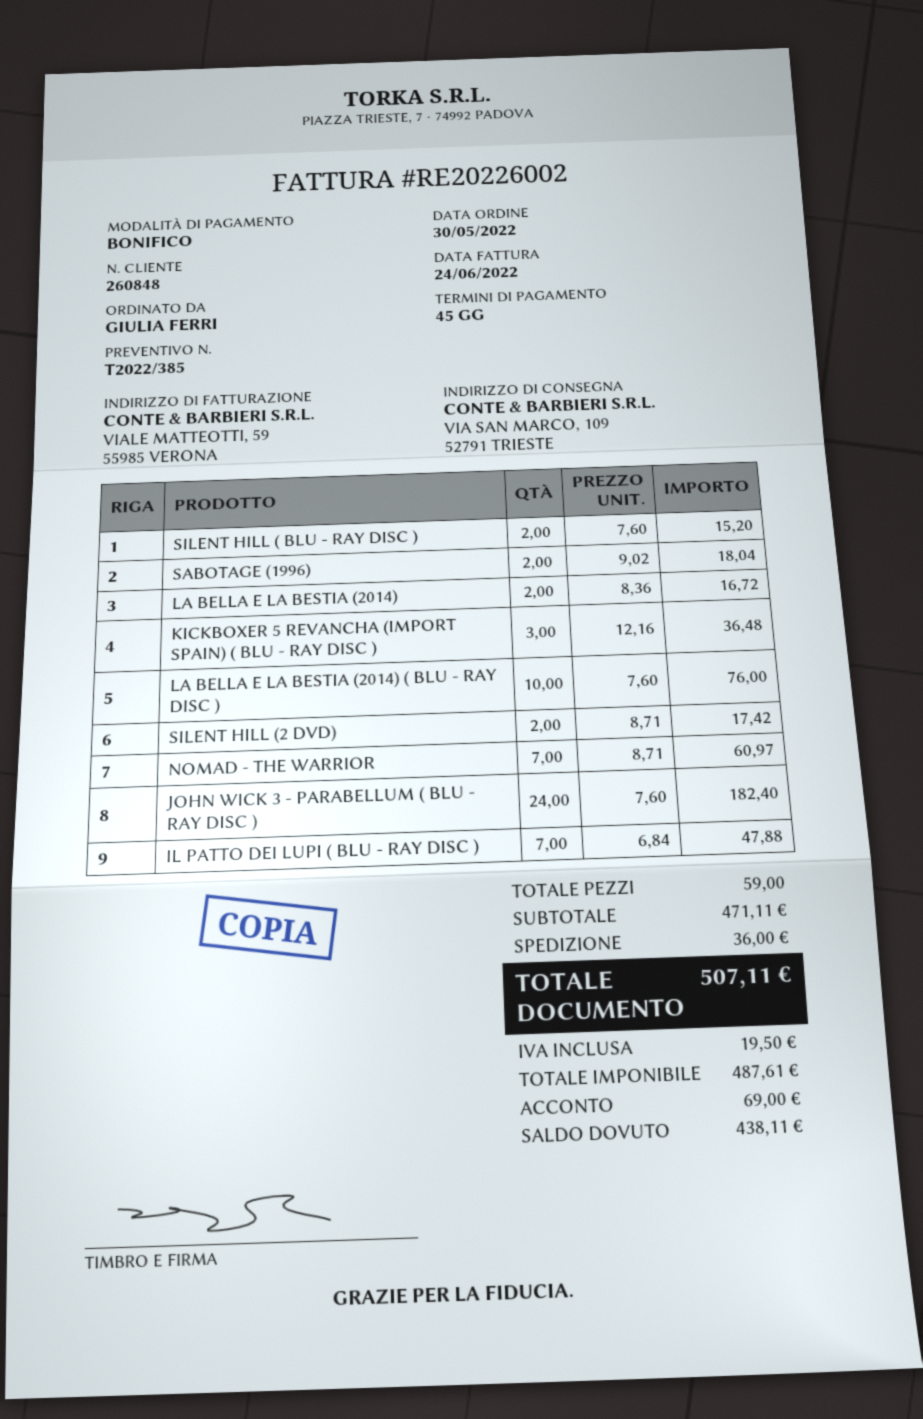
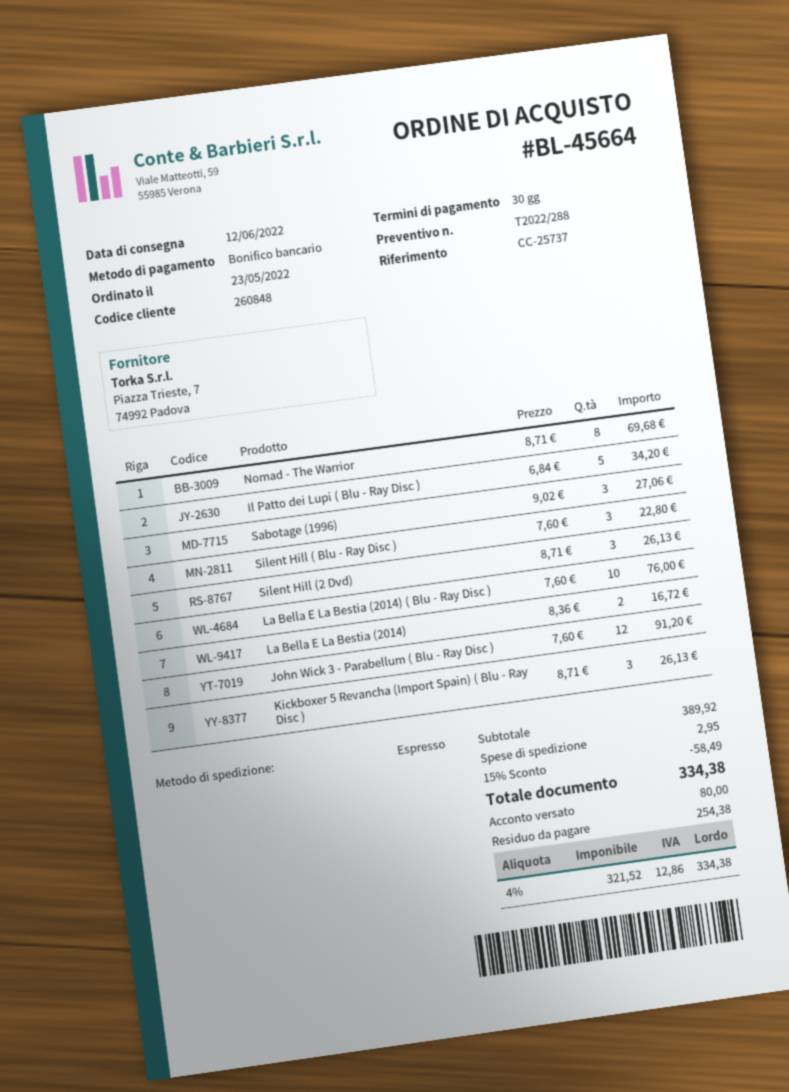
quote number: T2022/385 -> T2022/288
order date: 2022-05-30 -> 2022-05-23
payment terms: 45 days -> 30 days
SILENT HILL ( BLU - RAY DISC ): 2 x 7.60 = 15.20 -> 3 x 7.60 = 22.80
SABOTAGE (1996): 2 x 9.02 = 18.04 -> 3 x 9.02 = 27.06
KICKBOXER 5 REVANCHA (IMPORT SPAIN) ( BLU - RAY DISC ): 3 x 12.16 = 36.48 -> 3 x 8.71 = 26.13
SILENT HILL (2 DVD): 2 x 8.71 = 17.42 -> 3 x 8.71 = 26.13
NOMAD - THE WARRIOR: 7 x 8.71 = 60.97 -> 8 x 8.71 = 69.68
JOHN WICK 3 - PARABELLUM ( BLU - RAY DISC ): 24 x 7.60 = 182.40 -> 12 x 7.60 = 91.20
IL PATTO DEI LUPI ( BLU - RAY DISC ): 7 x 6.84 = 47.88 -> 5 x 6.84 = 34.20
subtotal: 471.11 -> 389.92
discount: none -> 15% = 58.49
shipping: 36.00 -> 2.95
net: 487.61 -> 321.52
tax: 19.50 -> 12.86
total: 507.11 -> 334.38
deposit: 69.00 -> 80.00
balance: 438.11 -> 254.38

Task details: If a line above holds the string "SILENT", count it; give the final total as the only output.

Reply to the task: 2